» EXTRACTED MATERIAL
◇ ◇ ◇ ◇ ◇ ◇ ◇

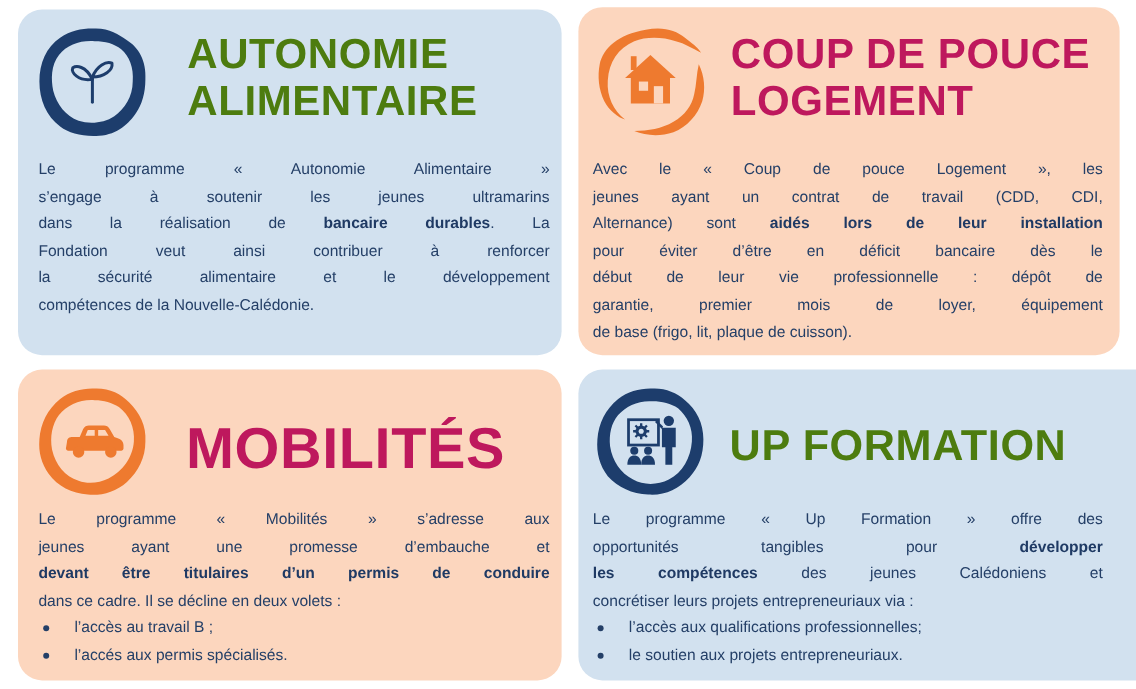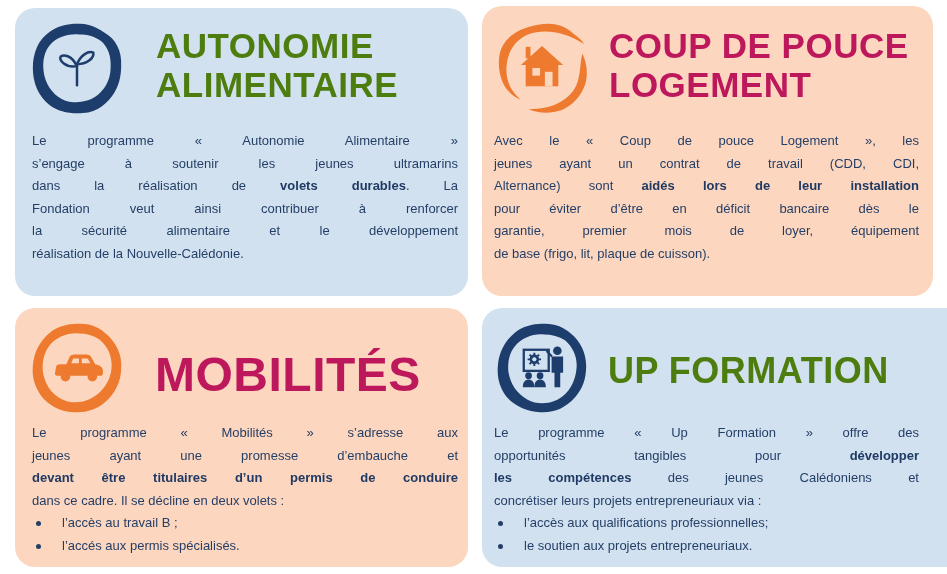--- a/index.html
+++ b/index.html
@@ -98,24 +98,24 @@
       </g>
     </svg>
   </div>
   <h2 class="title" style="left:141px; top:18px; font-size:35px; line-height:39px;">
     <span class="line">AUTONOMIE</span>
     <span class="line">ALIMENTAIRE</span>
   </h2>
   <div class="body" style="left:17px; top:122px; width:426px;">
     <span class="line"><span>Le programme « Autonomie Alimentaire »</span></span>
     <span class="line"><span>s’engage à soutenir les jeunes ultramarins</span></span>
-    <span class="line"><span>dans la réalisation de </span><b>volets durables</b><span>. La</span></span>
+    <span class="line"><span>dans la réalisation de </span><b>bancaire durables</b><span>. La</span></span>
     <span class="line"><span>Fondation veut ainsi contribuer à renforcer</span></span>
     <span class="line"><span>la sécurité alimentaire et le développement</span></span>
-    <span class="line last"><span>réalisation de la Nouvelle-Calédonie.</span></span>
+    <span class="line last"><span>compétences de la Nouvelle-Calédonie.</span></span>
   </div>
 </div>
 
 <div class="card orange" id="card-logement">
   <div class="icon-ring" style="left:12px; top:13px;">
     <svg viewBox="0 0 100 100">
       <path d="M46 6 C60 3 72 6 80 13 C86 18 90 20 94 26 C86 22 80 18 72 16 C60 12 46 12 36 16 C22 22 14 34 13 50 C12 64 18 76 28 84 C22 82 14 76 10 68 C5 58 4 46 6 36 C9 22 22 10 46 6 Z M92 36 C97 46 98 58 95 68 C91 80 82 90 70 95 C58 99 46 98 36 94 C48 94 60 92 70 86 C80 80 86 72 88 62 C90 54 90 44 92 36 Z" fill="#ee7a2f"></path>
       <g fill="#ee7a2f">
         <path d="M50 28 L72 48 L67 48 L67 70 L33 70 L33 48 L28 48 Z"></path>
         <rect x="33" y="29" width="5" height="12"></rect>
@@ -126,20 +126,21 @@
   </div>
   <h2 class="title" style="left:127px; top:20px; font-size:35px; line-height:39px;">
     <span class="line">COUP DE POUCE</span>
     <span class="line">LOGEMENT</span>
   </h2>
   <div class="body" style="left:12px; top:124px; width:425px;">
     <span class="line"><span>Avec le « Coup de pouce Logement », les</span></span>
     <span class="line"><span>jeunes ayant un contrat de travail (CDD, CDI,</span></span>
     <span class="line"><span>Alternance) sont </span><b>aidés lors de leur installation</b></span>
     <span class="line"><span>pour éviter d’être en déficit bancaire dès le</span></span>
+    <span class="line"><span>début de leur vie professionnelle : dépôt de</span></span>
     <span class="line"><span>garantie, premier mois de loyer, équipement</span></span>
     <span class="line last"><span>de base (frigo, lit, plaque de cuisson).</span></span>
   </div>
 </div>
 
 <div class="card orange" id="card-mobilites">
   <div class="icon-ring" style="left:14px; top:12px;">
     <svg viewBox="0 0 100 100">
       <path d="M50 4 C64 3 74 8 82 16 C91 25 97 36 96 50 C96 64 90 76 80 85 C70 94 58 97 46 96 C32 95 20 89 12 78 C6 69 3 60 4 48 C5 34 11 22 22 13 C30 7 40 4 50 4 Z M52 14 C40 13 28 18 21 27 C15 35 13 46 15 57 C18 70 26 80 38 84 C46 87 56 86 64 82 C76 76 85 64 86 50 C87 38 82 27 73 20 C67 16 60 14 52 14 Z" fill="#ee7a2f" fill-rule="evenodd"></path>
       <g fill="#ee7a2f">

◇ ◇ ◇ ◇ ◇ ◇ ◇

» TASK
Extract every line above containing the word "dans".

» REPLY TO THE TASK
-    <span class="line"><span>dans la réalisation de </span><b>volets durables</b><span>. La</span></span>
+    <span class="line"><span>dans la réalisation de </span><b>bancaire durables</b><span>. La</span></span>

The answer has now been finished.